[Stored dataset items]
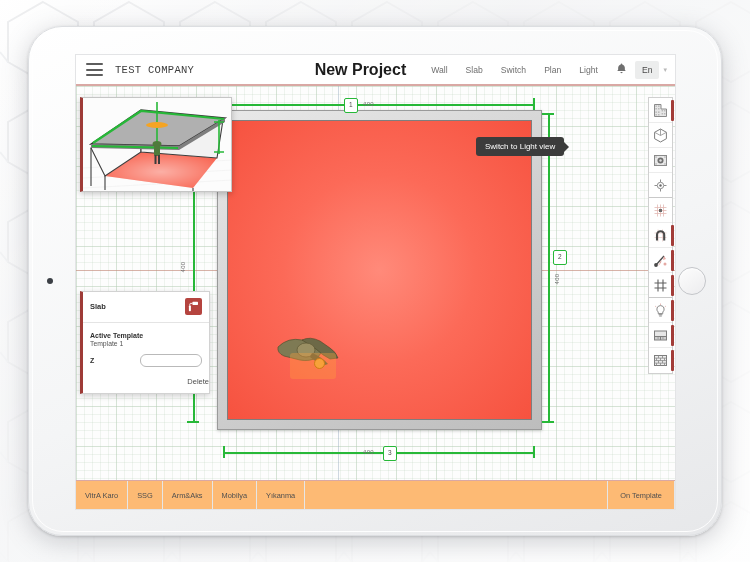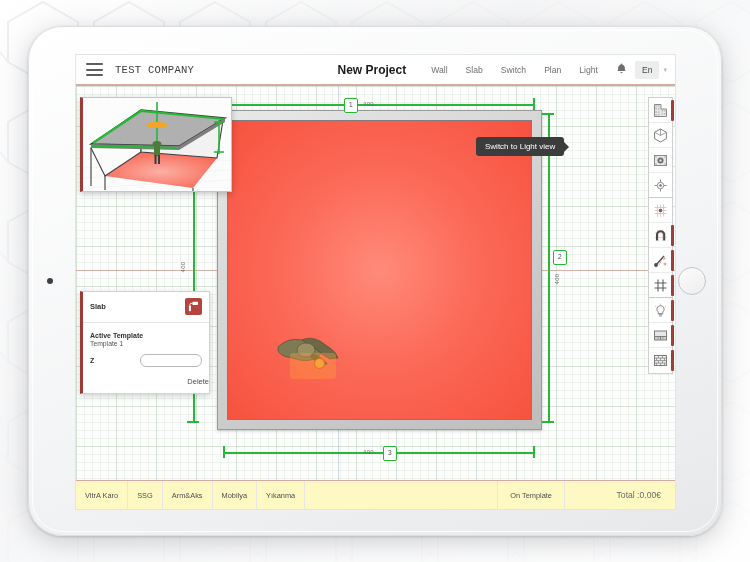--- a/index.html
+++ b/index.html
@@ -93,7 +93,7 @@
   }
   #topbar-spacer { flex: 1; }
   .project-title {
-    font-size: 12px;
+    font-size: 16px;
     font-weight: bold;
     color: #1c1c1c;
     margin-right: 16px;

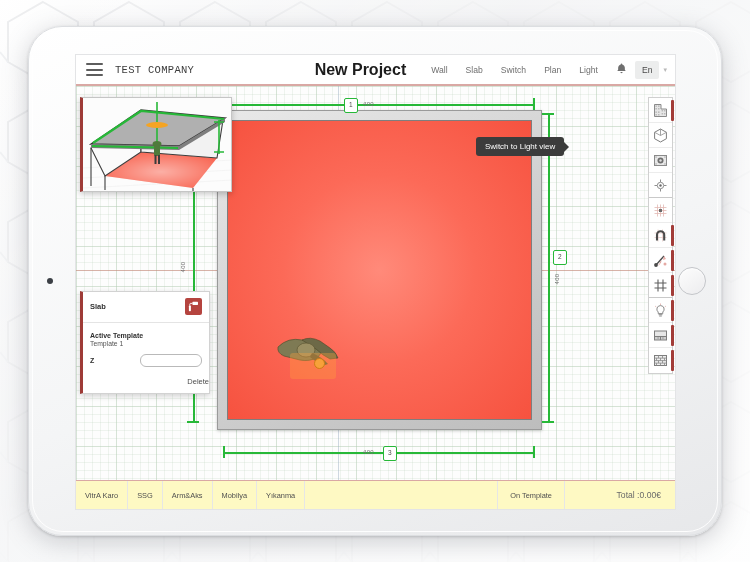--- a/index.html
+++ b/index.html
@@ -346,7 +346,7 @@
   #bottombar {
     position: relative;
     height: 29px;
-    background: #fef9c3;
+    background: #fdba74;
     border-top: 1px solid #d9a8a4;
     display: flex;
     align-items: stretch;

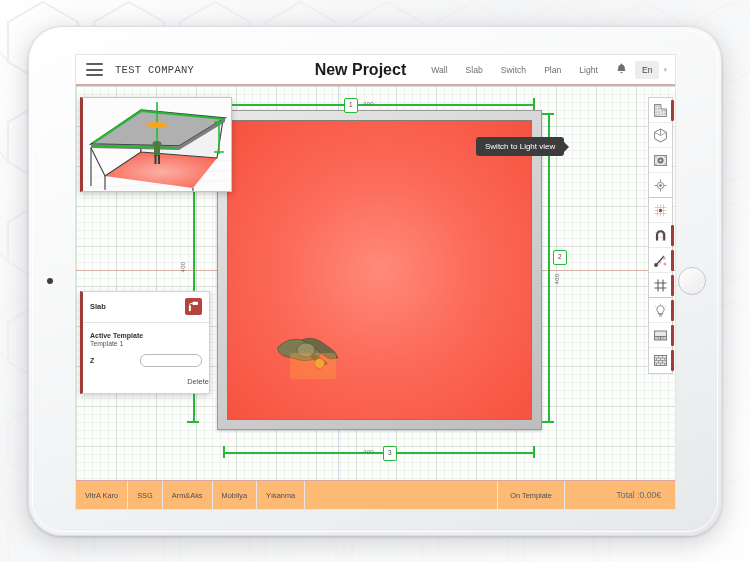--- a/index.html
+++ b/index.html
@@ -671,7 +671,6 @@
       <div class="bb-tab">Yıkanma</div>
       <div id="bb-spacer"></div>
       <div id="bb-onproject">On Template</div>
-      <div id="bb-total">Total :0.00€</div>
     </div>
 
   </div>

» **Your instructions**
From the opening line of the entries above to the line containing "height: 29px;", please transcribe each line exactly, skipping every picture.

» **Reply to the task**
--- a/index.html
+++ b/index.html
@@ -93,7 +93,7 @@
   }
   #topbar-spacer { flex: 1; }
   .project-title {
-    font-size: 12px;
+    font-size: 16px;
     font-weight: bold;
     color: #1c1c1c;
     margin-right: 16px;

--- a/index.html
+++ b/index.html
@@ -346,7 +346,7 @@
   #bottombar {
     position: relative;
     height: 29px;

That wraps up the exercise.